Background
Tuma, Mym was born on September 23, 1940 in Berwyn, Illinois, United States. Daughter of William Anthony Thuma and Mabel Otradovec Thuma.
Tuma, Mym was born on September 23, 1940 in Berwyn, Illinois, United States. Daughter of William Anthony Thuma and Mabel Otradovec Thuma.
Bachelor of Science, Northwestern University, 1959—1962. Master of Arts in painting and philosophy, Stanford University, 1963—1964. Post-graduate study under Esteban Vicente, New York University, 1964—1965.

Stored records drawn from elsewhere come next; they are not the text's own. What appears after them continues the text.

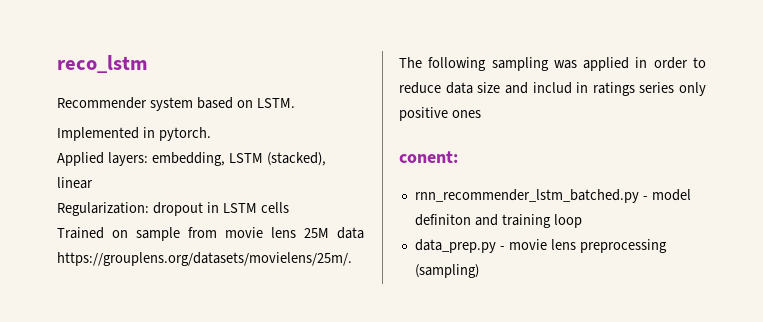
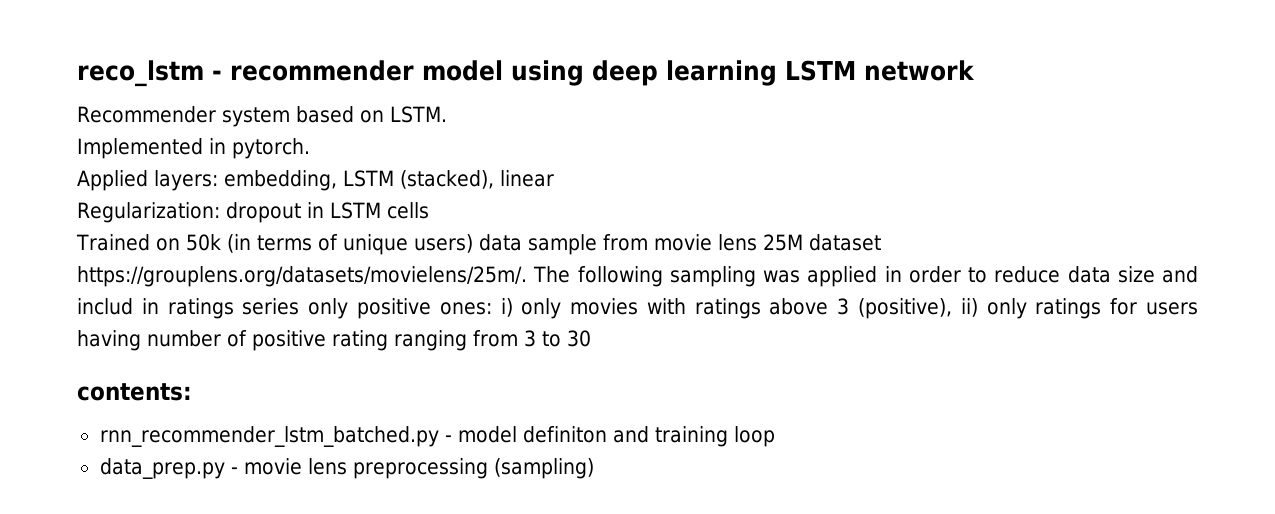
(148, 64) none -> [212,60,975,86] - recommender model using deep learning LSTM network
(128, 234) none -> [185,234,522,255] 50k (in terms of unique users) data
[337,227,364,239] data -> [808,234,881,251] dataset
[451,110,481,118] [399,151,458,163] ones // conent: -> [439,298,1198,319] [77,330,591,351] [77,383,192,401] ones: i) only movies with ratings above 3 (positive), ii) only ratings for users having number of positive rating ranging from 3 to 30 // contents:

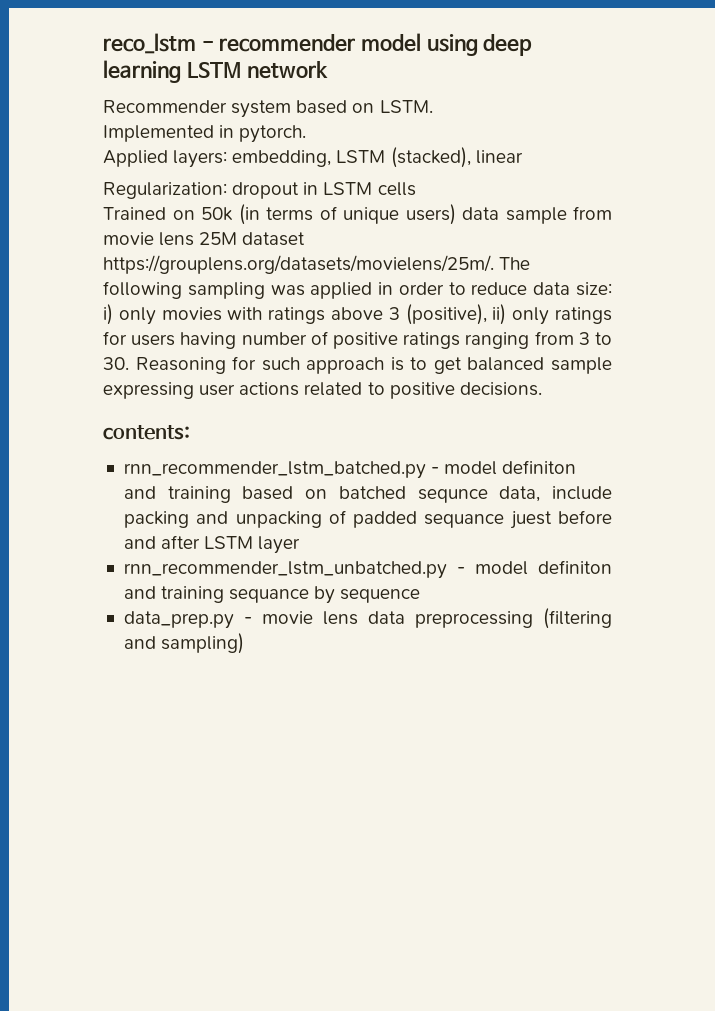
[1117,266,1198,283] [77,298,492,319] size and includ in ratings series only positive ones: -> [576,282,612,296] size:
[332,330,388,351] rating -> [403,332,461,349] ratings
[567,330,591,347] 30 -> [103,356,612,374] [103,382,542,399] 30. Reasoning for such approach is to get balanced sample expressing user actions related to positive decisions.
[733,426,775,447] loop -> [242,486,613,503] [123,510,612,529] [123,535,301,554] [123,560,612,579] [123,586,421,604] based on batched sequnce data, include packing and unpacking of padded sequance juest before and after LSTM layer // rnn_recommender_lstm_unbatched.py - model definiton and training sequance by sequence
[352,458,594,479] preprocessing (sampling) -> [367,608,612,629] [123,633,245,654] data preprocessing (filtering and sampling)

After graduation, she experimented with three-dimensional works in her studio that she set up in Lake Chapala, Mexico. An exhibit of her work hung in Edens Gallery November 6-30, 1987 during Columbia College’s “Georgia O"Keeffe Centennial Celebration.” Tuma first met O’Keeffe in 1964 and during the following decade the two artists discovered several common interests, including an enthusiasm for each other’s art
This is shown from the various handwritten letters between Georgia O"Keeffe and Tuma which was found on OkeeffeAndMe.com
A pastel exhibition curated by Henry Geldzahler, former Curator of 20th Century Painting at the Metropolitan Museum of Art, hung at the Clayton Liberatore Gallery, Bridgehampton.
In 1992 she lectured at the Brooklyn Museum. She works on the East End of Long Island, New York and some examples of her work are on display at the Hirshhorn Museum and Sculpture Garden, in Washington, District of Columbia. She has abstracted works on paper from oval, spherical, radial, branching and spiraling growth patterns found in nature.
Her art conveys an understanding of universal structures in living things and how the process of conserving energy creates order. In 2005, Tuma authored Radiant Energy, Light In My Pastel Paintings.
The work is listed in Who’s Who In America 2006, her previous books include poetry in Awakening The Spirit, The Blue Planet Series, and essays on the creative process in The Shell Theory of the Sculptured Paintings, and O’Keeffe & Maine: Abstracts of Our Letters.
Tuma’s emphasis on organic forms and their structural and mathematical underpinnings tie her to the artistic category of an organic minimalist. Her work is unique in the way she creates shaped forms that exist in three-dimensional space, namely what Tuma calls her sculptured painting. Her artistic approach, has been predominantly influenced by oceanic and coastal forms.
Forms such as beach pebbles, sand, sprouting seeds, and spiraling shell forms.
Recently, Mym has been showing her artwork at the Lauren G shop in Sag Harbor and the Full Moon Art Gallery in East Moriches
During 2005, Mym Tuma exhibited work in the Merchants Bank gallery in South Hero, Vermont. Invited by curator Jeannie Peterson, the exhibited featured painting was a calla lily in dark blue space, a stylized image tilting within a square representing ground zero.
Tuma is a charter member of the National Museum of Women in the Arts, and exhibits her unique synthesis of sculptured paintings.